* **Exercise materials**:
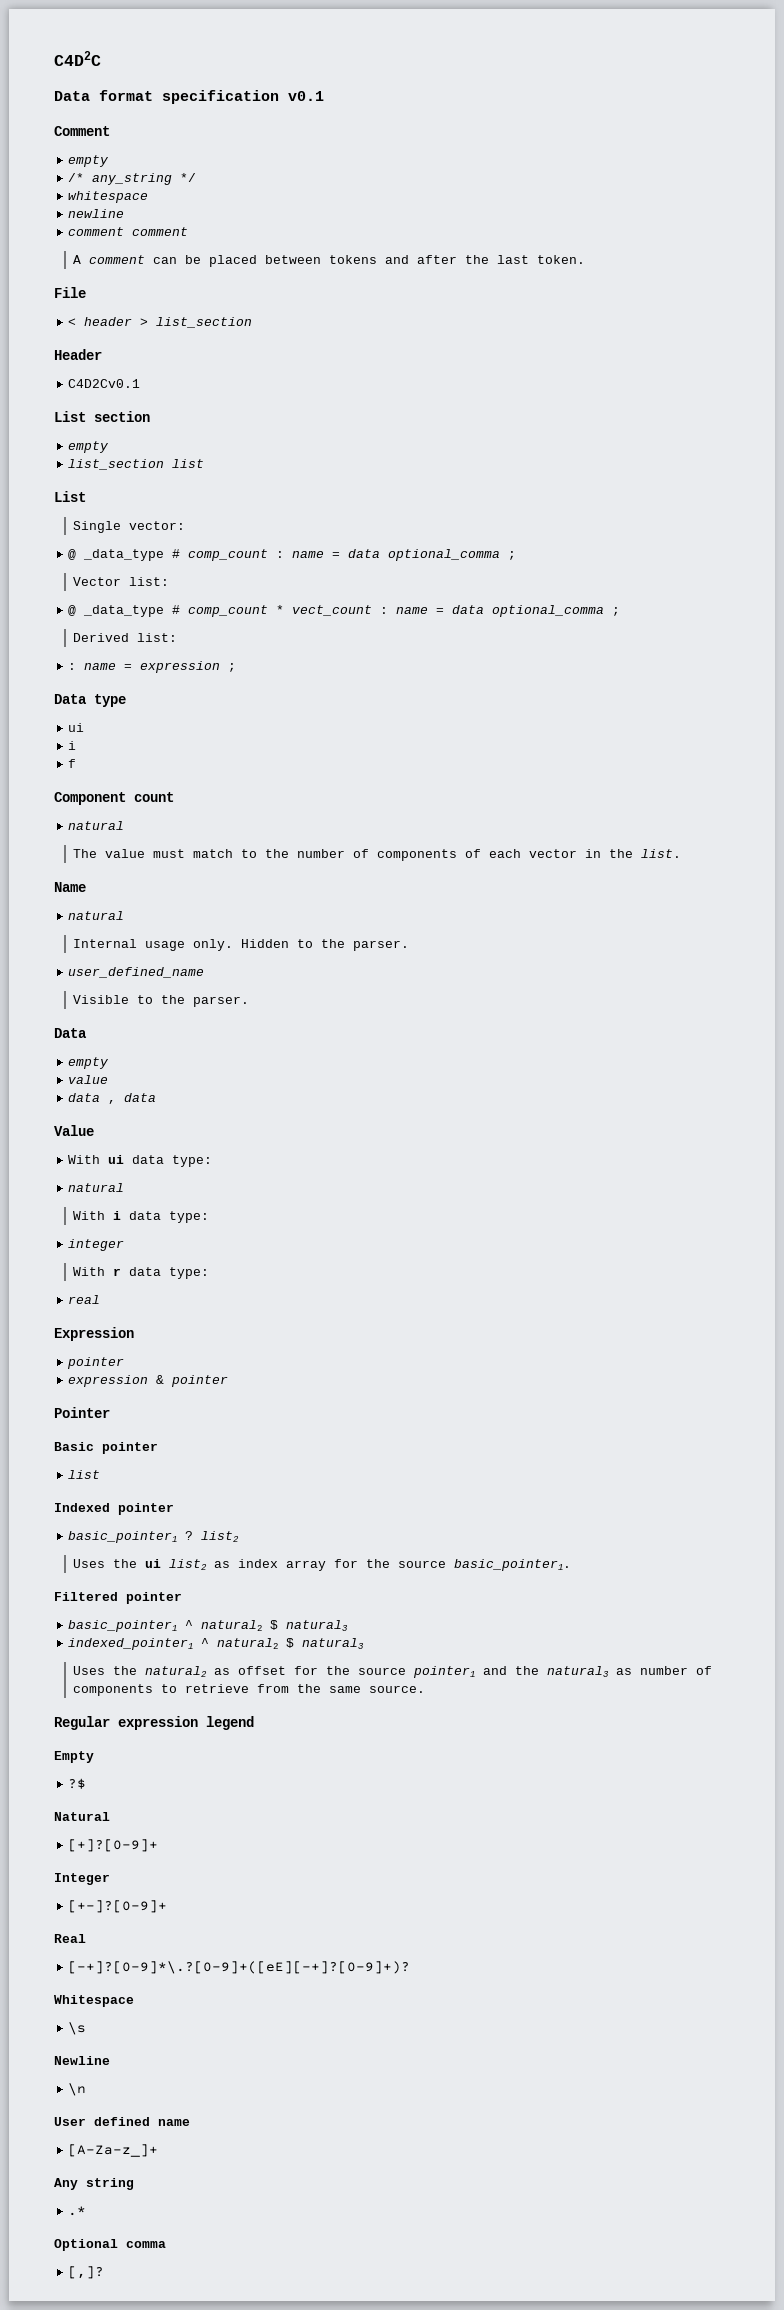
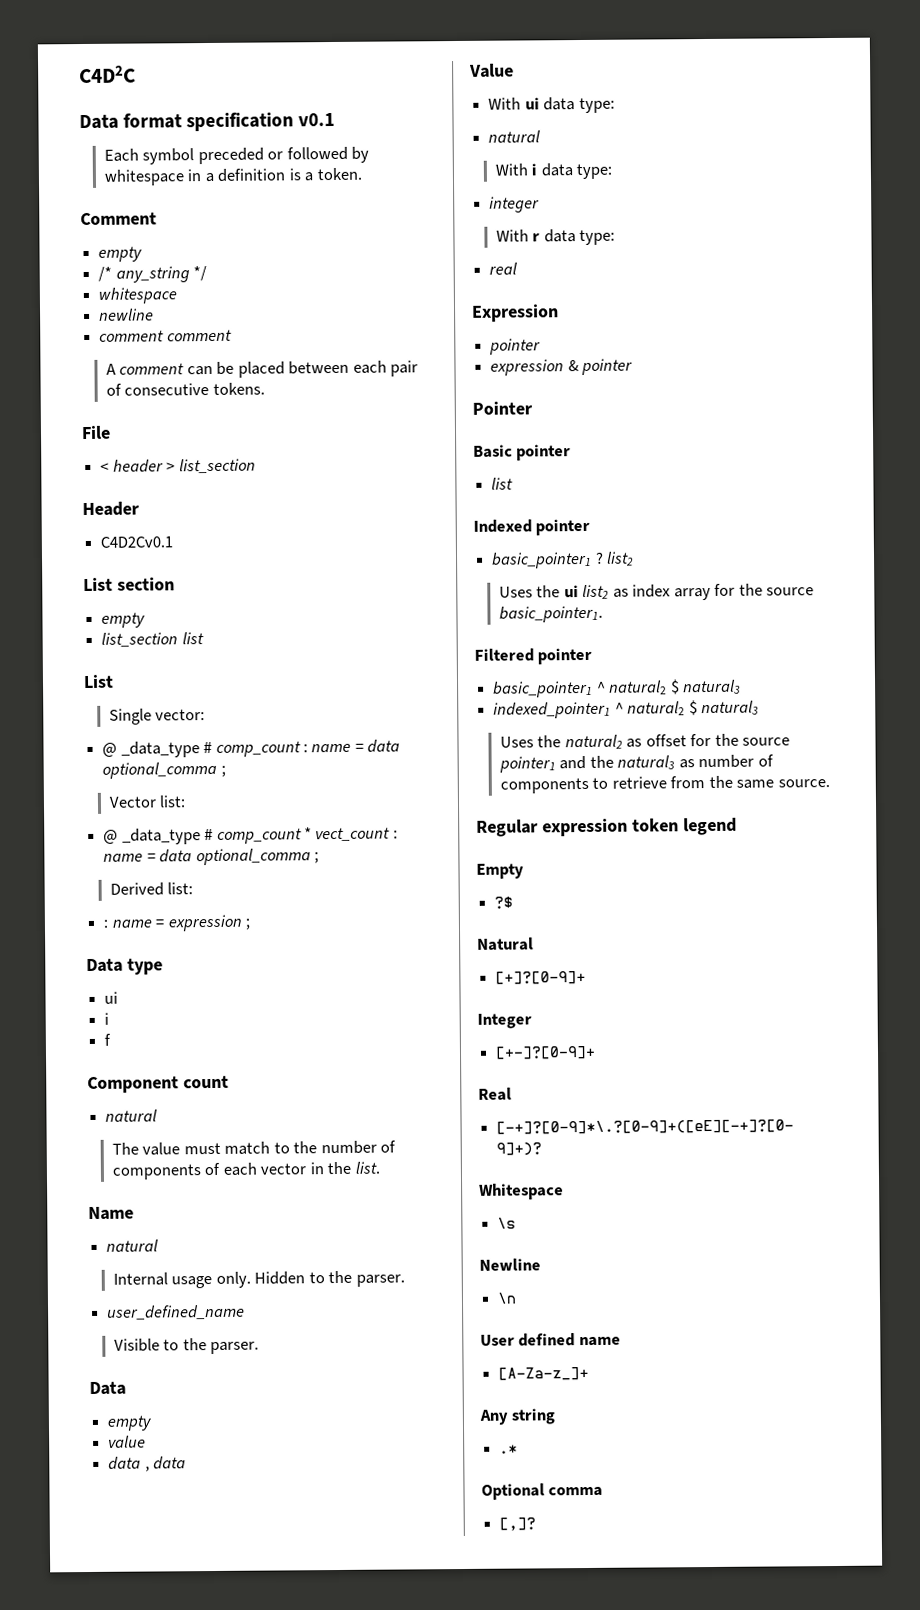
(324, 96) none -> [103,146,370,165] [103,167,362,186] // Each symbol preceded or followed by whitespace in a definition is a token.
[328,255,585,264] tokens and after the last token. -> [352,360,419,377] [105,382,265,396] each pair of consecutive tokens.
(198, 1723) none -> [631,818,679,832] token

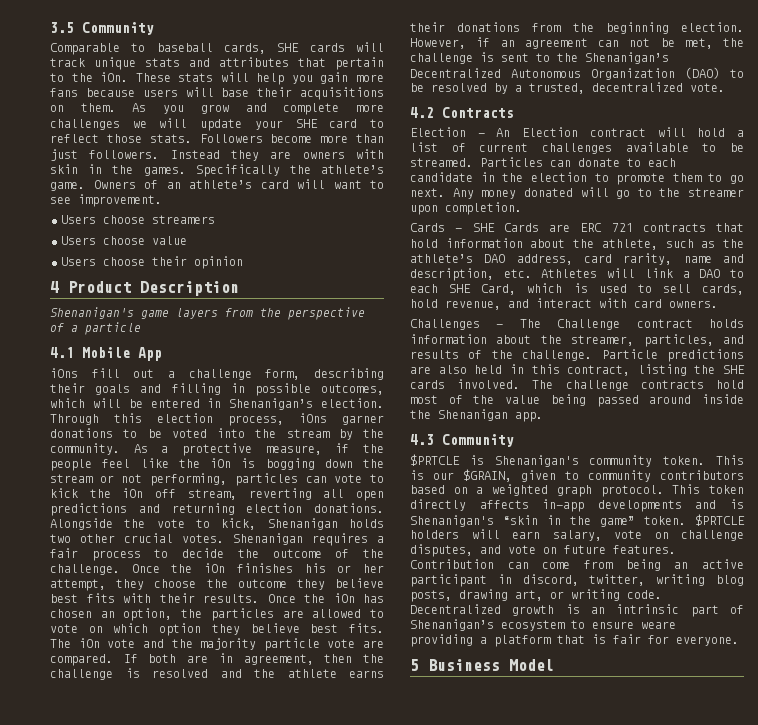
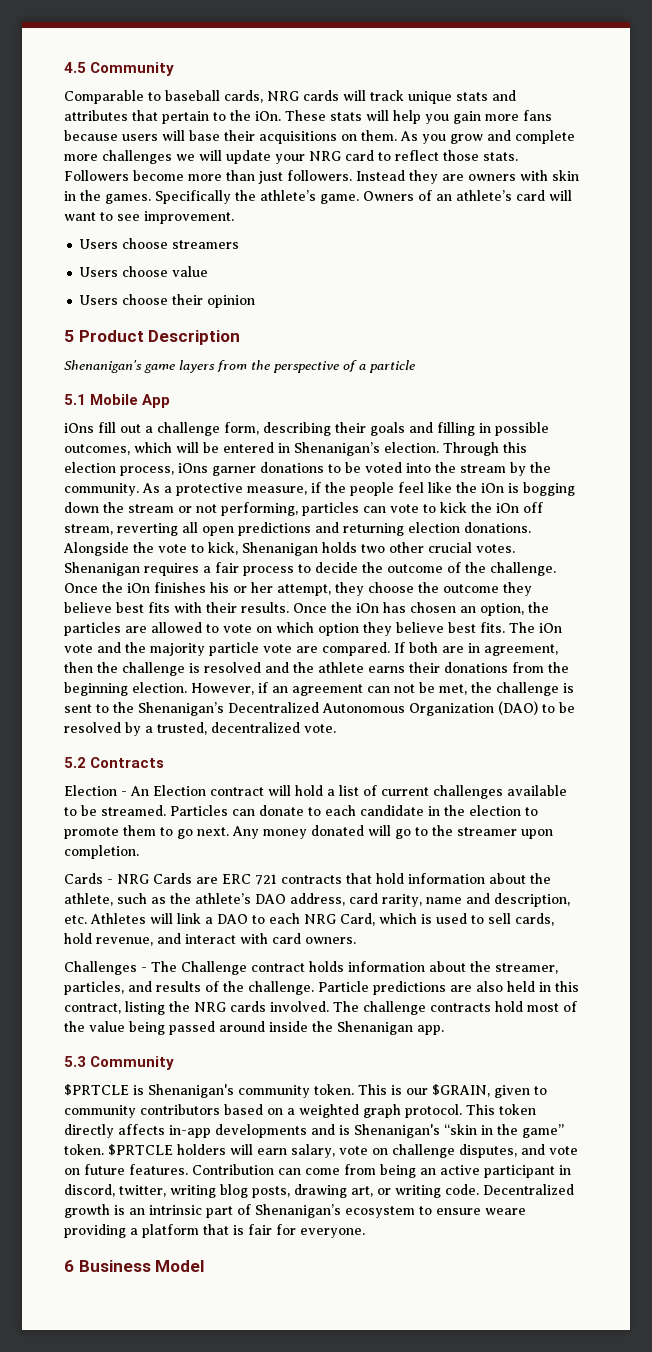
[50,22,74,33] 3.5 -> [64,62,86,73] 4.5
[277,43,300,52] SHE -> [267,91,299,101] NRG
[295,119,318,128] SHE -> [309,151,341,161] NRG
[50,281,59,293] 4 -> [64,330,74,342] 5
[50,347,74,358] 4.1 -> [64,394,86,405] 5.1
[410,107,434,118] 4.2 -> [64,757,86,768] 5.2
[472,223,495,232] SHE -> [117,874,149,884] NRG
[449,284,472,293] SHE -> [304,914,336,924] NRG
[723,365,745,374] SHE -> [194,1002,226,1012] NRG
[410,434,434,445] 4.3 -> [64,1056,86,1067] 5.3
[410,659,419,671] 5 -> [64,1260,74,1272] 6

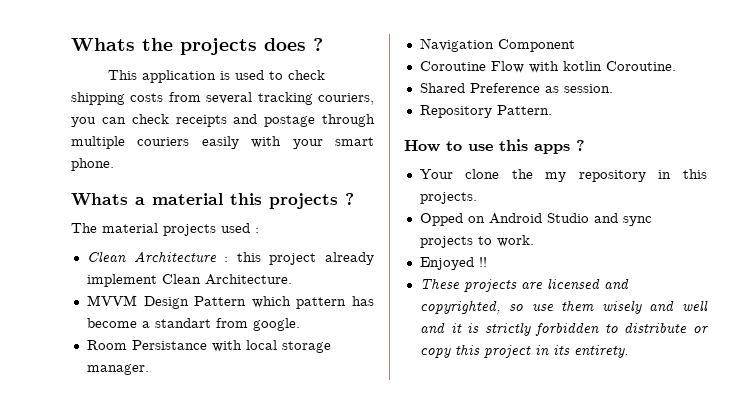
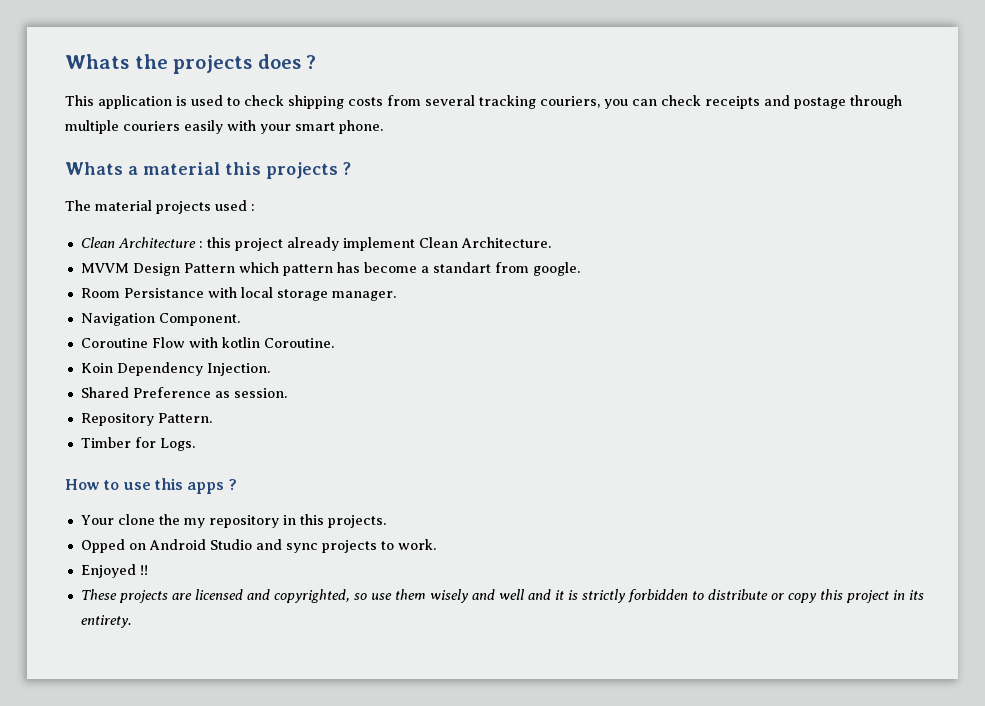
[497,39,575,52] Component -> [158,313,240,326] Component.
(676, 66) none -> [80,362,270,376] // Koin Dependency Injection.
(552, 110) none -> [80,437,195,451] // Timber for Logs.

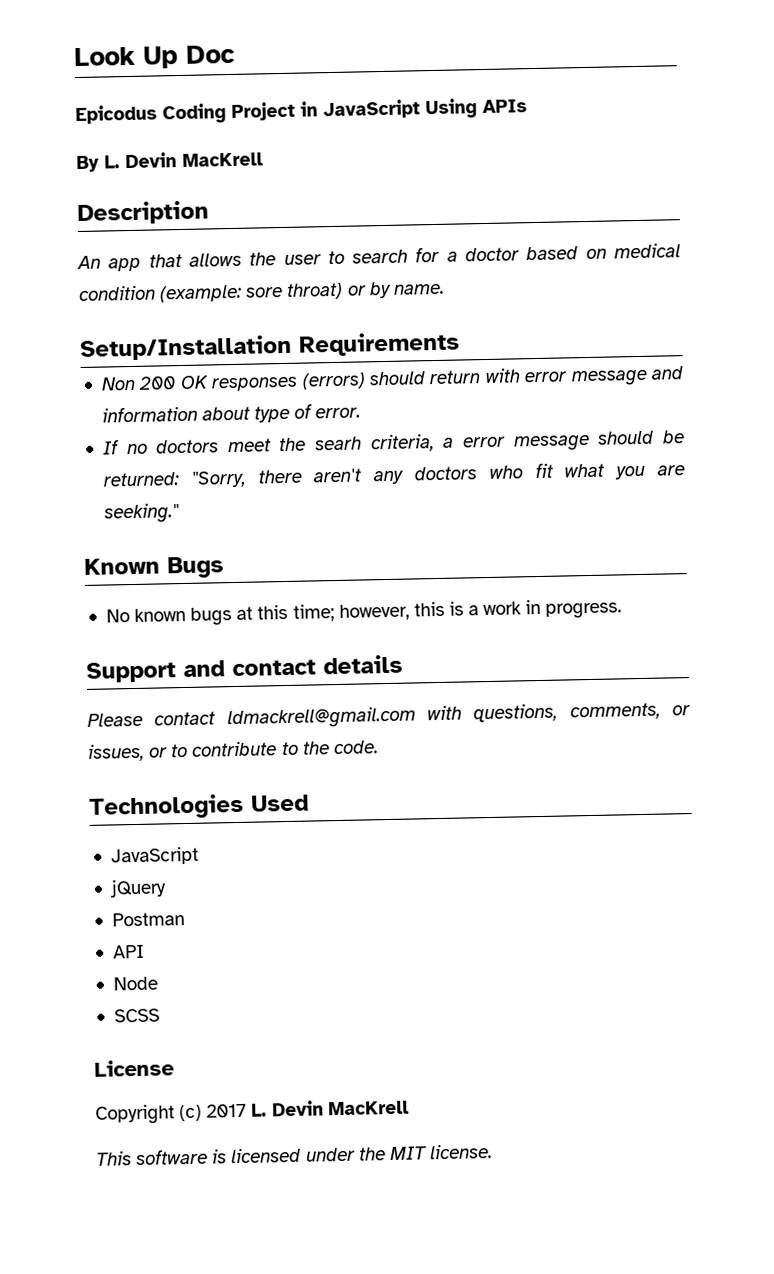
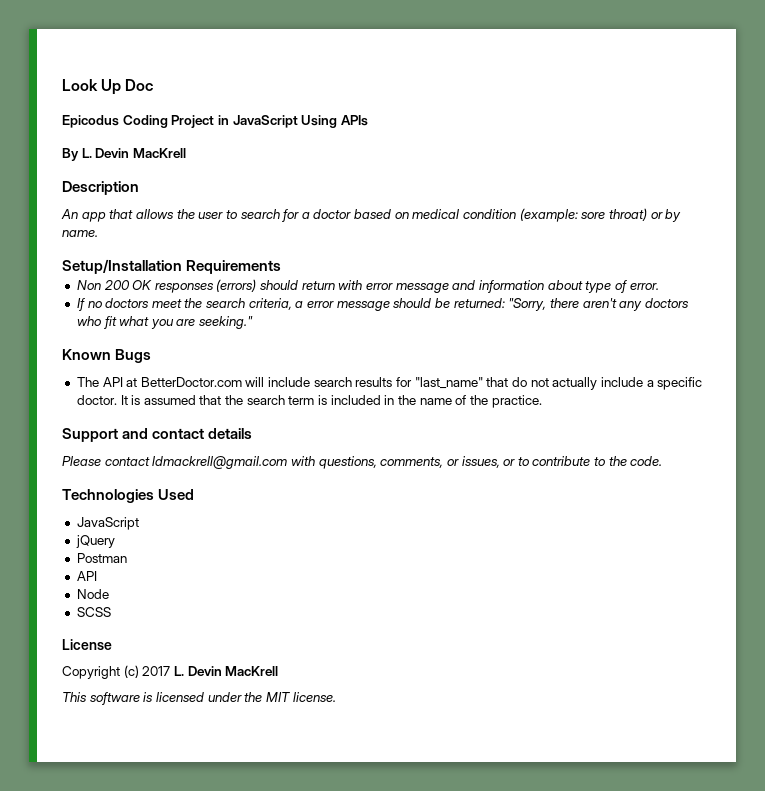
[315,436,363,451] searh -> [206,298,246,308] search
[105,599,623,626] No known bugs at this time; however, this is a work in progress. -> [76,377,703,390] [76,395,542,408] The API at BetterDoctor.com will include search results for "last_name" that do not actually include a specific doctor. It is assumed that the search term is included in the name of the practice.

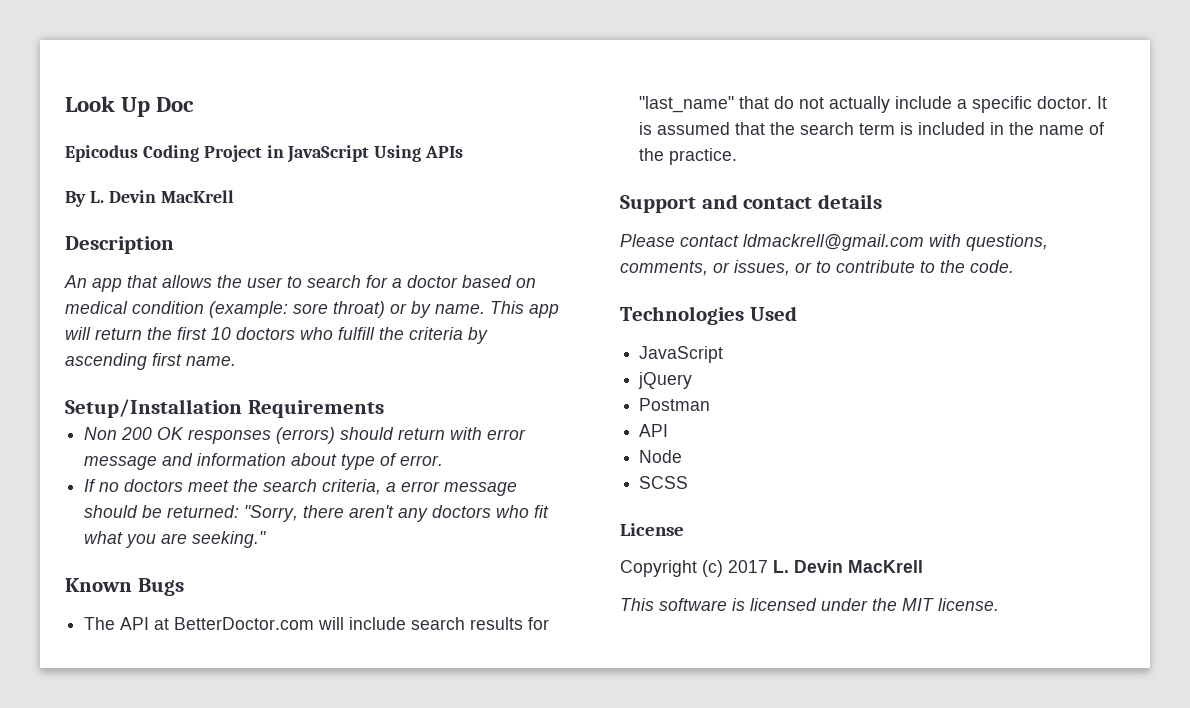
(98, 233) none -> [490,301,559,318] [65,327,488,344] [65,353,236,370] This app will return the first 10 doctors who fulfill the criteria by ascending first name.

* **What the exercise asks**: Only lines that include "token" belong in the answer; copy all of them from the listing.

* **The completed task**:
(324, 96) none -> [103,146,370,165] [103,167,362,186] // Each symbol preceded or followed by whitespace in a definition is a token.
[328,255,585,264] tokens and after the last token. -> [352,360,419,377] [105,382,265,396] each pair of consecutive tokens.
(198, 1723) none -> [631,818,679,832] token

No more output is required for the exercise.